* [Data extract]:
· · · · ·

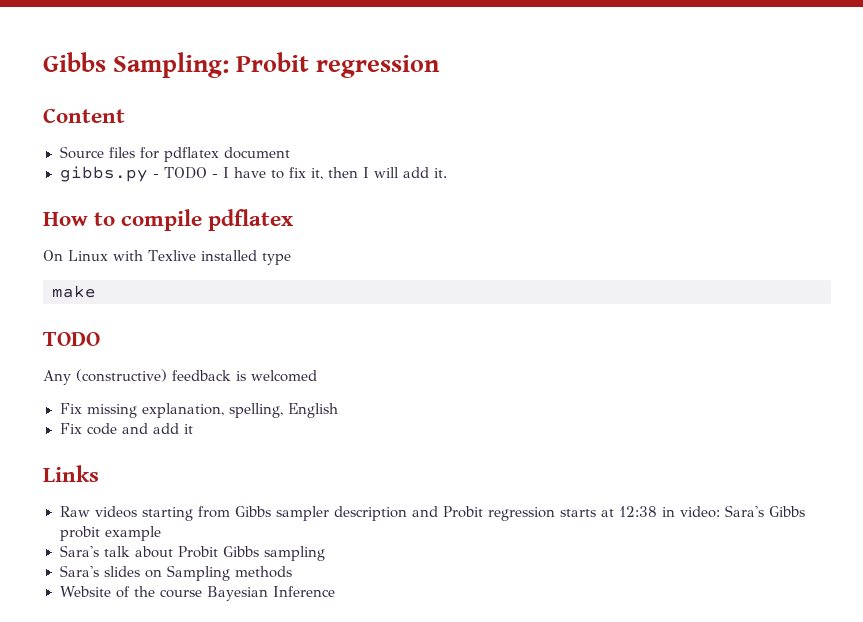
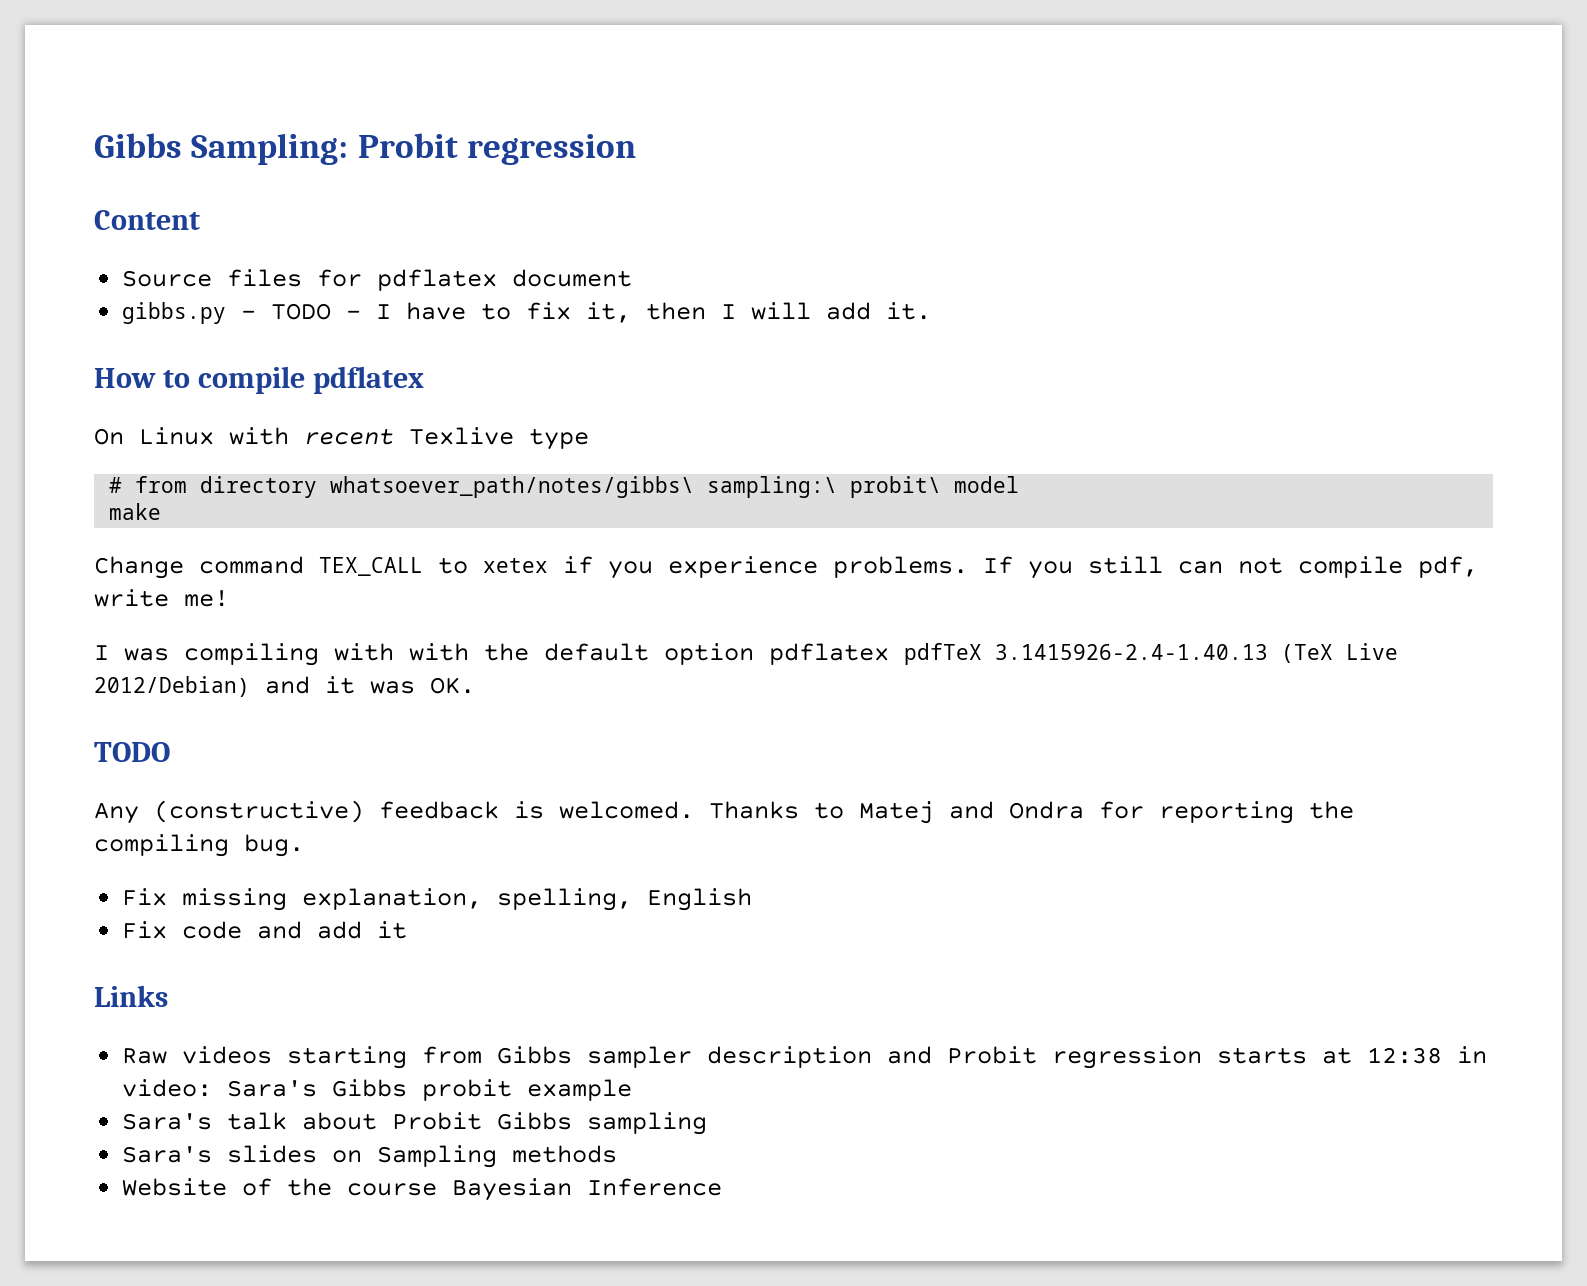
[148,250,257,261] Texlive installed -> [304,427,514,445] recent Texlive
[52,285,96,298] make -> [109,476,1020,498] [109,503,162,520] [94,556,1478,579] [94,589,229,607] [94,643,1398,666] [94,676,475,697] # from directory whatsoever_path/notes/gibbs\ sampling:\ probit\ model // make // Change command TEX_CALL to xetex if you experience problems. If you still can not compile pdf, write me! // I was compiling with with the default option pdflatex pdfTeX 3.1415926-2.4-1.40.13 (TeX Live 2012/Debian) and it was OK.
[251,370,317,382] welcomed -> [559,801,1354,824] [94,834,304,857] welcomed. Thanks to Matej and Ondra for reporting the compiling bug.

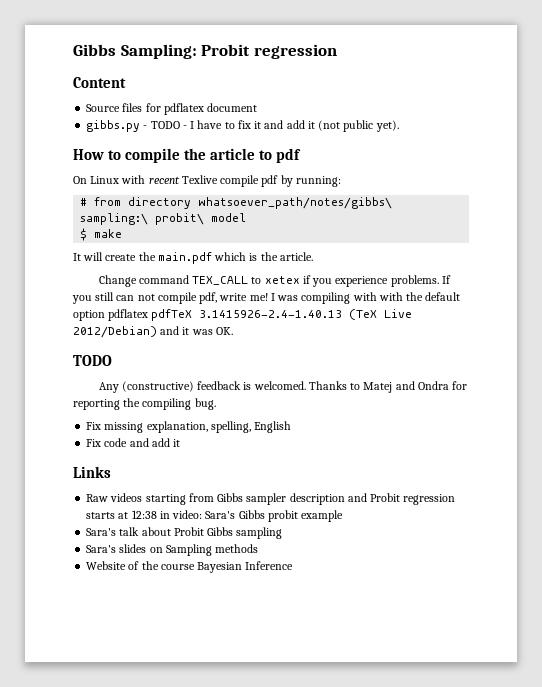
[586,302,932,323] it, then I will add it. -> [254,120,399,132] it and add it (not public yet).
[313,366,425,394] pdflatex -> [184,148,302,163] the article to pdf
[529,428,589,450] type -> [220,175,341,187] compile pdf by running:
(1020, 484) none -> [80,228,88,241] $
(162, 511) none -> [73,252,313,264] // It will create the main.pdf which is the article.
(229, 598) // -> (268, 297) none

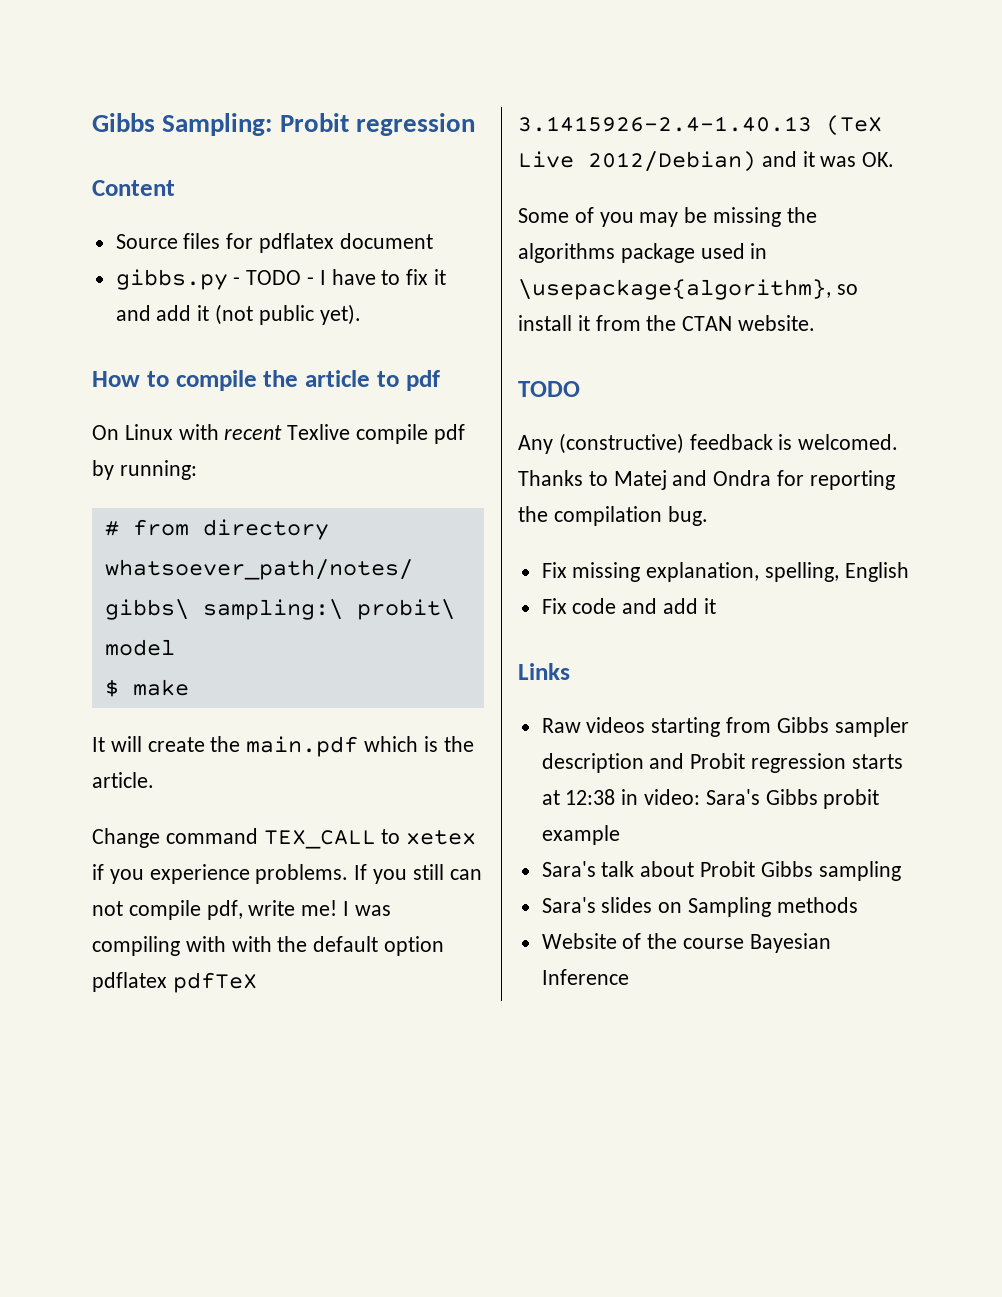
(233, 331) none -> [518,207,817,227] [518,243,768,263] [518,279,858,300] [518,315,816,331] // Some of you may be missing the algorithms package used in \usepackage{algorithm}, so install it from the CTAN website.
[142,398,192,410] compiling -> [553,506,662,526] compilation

· · · · ·

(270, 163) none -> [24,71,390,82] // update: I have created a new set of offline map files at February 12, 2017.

· · · · ·

* [Exercise goal]: Leaving every picture aside, reproduce exactly the lines above from the one with "[586,302,932,323] it, then" up to and including the one with "[142,398,192,410] compiling ->", and no others.

* [Exercise response]:
[586,302,932,323] it, then I will add it. -> [254,120,399,132] it and add it (not public yet).
[313,366,425,394] pdflatex -> [184,148,302,163] the article to pdf
[529,428,589,450] type -> [220,175,341,187] compile pdf by running:
(1020, 484) none -> [80,228,88,241] $
(162, 511) none -> [73,252,313,264] // It will create the main.pdf which is the article.
(229, 598) // -> (268, 297) none

(233, 331) none -> [518,207,817,227] [518,243,768,263] [518,279,858,300] [518,315,816,331] // Some of you may be missing the algorithms package used in \usepackage{algorithm}, so install it from the CTAN website.
[142,398,192,410] compiling -> [553,506,662,526] compilation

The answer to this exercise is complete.